Specifieke granulomateuze infecties en ontstekingen: bepaalde micro-organismen
kunnen dit veroorzaken, namelijk: m. tuberculosis (tuberculose), m. leprae
(lepra) en t. pallidum (syfilis). Laesies worden gekarakteriseerd door de
ophoping van macrofagen, dit zorgt voor de vorming van granulomen en de
granulomateuze infecties. Een tuberculeus koud abces is een pusachtige
ophoping van kaasachtig materiaal wat de occasionele mycobacterie bevat. Dit
laatste komt niet veel meer voor in ontwikkelde landen. Een psoas abces is een
abces wat voorkomt bij tuberculose van de thoracolumbale wervelkolom en
bevindt zich in de lies.
Infectie
Het is belangrijk om onderscheid te maken tussen kolonisatie, infectie en sepsis:
Kolonisatie: bacteriën zijn aanwezig in of op de gastheer maar zorgen
niet voor een immuunreactie of tekenen van ziekte
Infectie: micro-organismen veroorzaken een immuunreactie en tekenen
van ziekte
Sepsis (systemisch): resultaat van excessieve en ongepaste productie van
cytokinen als reactie op ernstige infectie of weefselnecrose.

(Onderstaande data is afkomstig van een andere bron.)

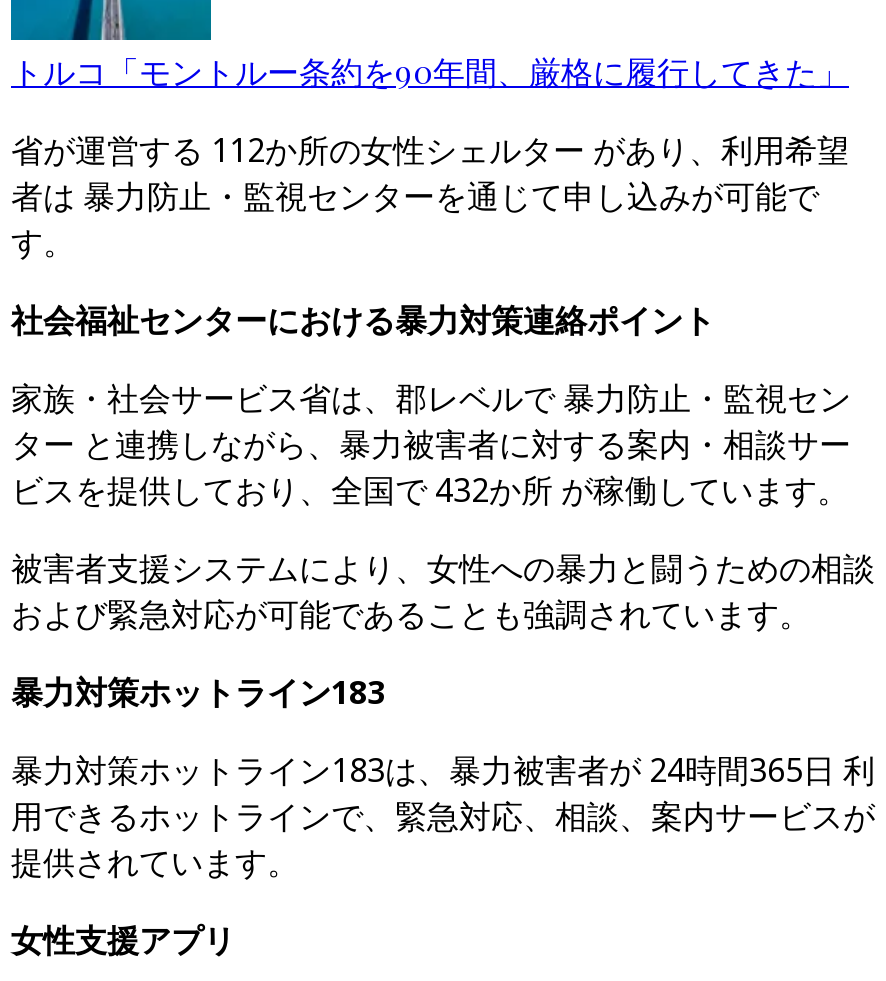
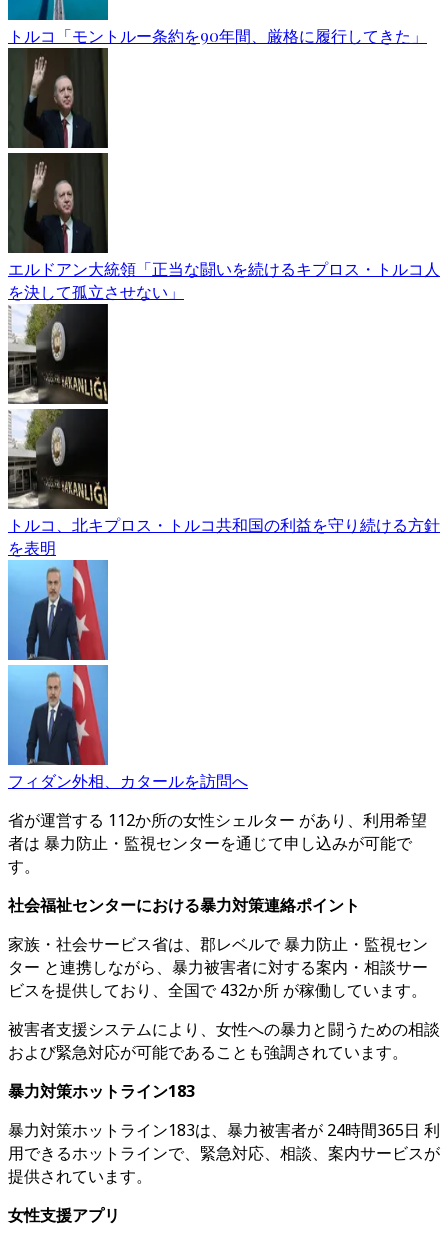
none -> [7,49,440,302] [image] | エルドアン大統領「正当な闘いを続けるキプロス・トルコ人 | を決して孤立させない」
none -> [7,310,440,558] [image] | トルコ、北キプロス・トルコ共和国の利益を守り続ける方針 | を表明
none -> [7,559,248,791] [image] | フィダン外相、カタールを訪問へ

De virulentie van een organisme hangt af van de kwaliteiten van aanhechting,
indringen en mogelijkheid tot het produceren van toxinen. Weefselinvasie kan
verbetert worden door: secretie van enzymen, mechanismen om fagocyten te
vermijden, resistentie tegen lysosomale destructie en de mogelijkheid om
fagocyten te doden.
De infecties die in het ziekenhuis opgelopen worden vaak veroorzaakt door
bacteriën die resistent zijn tegen antibiotica, zoals MRSA. Het risico op zulke
infecties kan aanzienlijk verminderd worden door het schoonmaken van de
handen met een op alcohol gebaseerde gel tussen elk patiëntencontact. Na
chirurgie worden vaak infecties met commensale bacteriën gezien.
Indien een scherp letsel heeft plaatsgevonden waarbij bloed van een
geïnfecteerd persoon overgedragen is, is de kans op een hepatitis B infectie 25%,
hepatitis C 2% en HIV 0,5%. Hepatitis vaccinatie/immunoglobuline worden zo
snel mogelijk gegeven (binnen 48 uur) en antiretrovirale middelen tegen HIV
moeten binnen 24 uur gegeven worden.
Bacteriën van chirurgisch belang
Staphylococci
Staphylococci zijn grampositieven cocci waar s. aureus de meest voorkomende
pathogene soort is. Deze bacterie is onderdeel van de humane bacteriële flora
waarbij 30% van de populatie in de neus en 10% op de huid gezien wordt.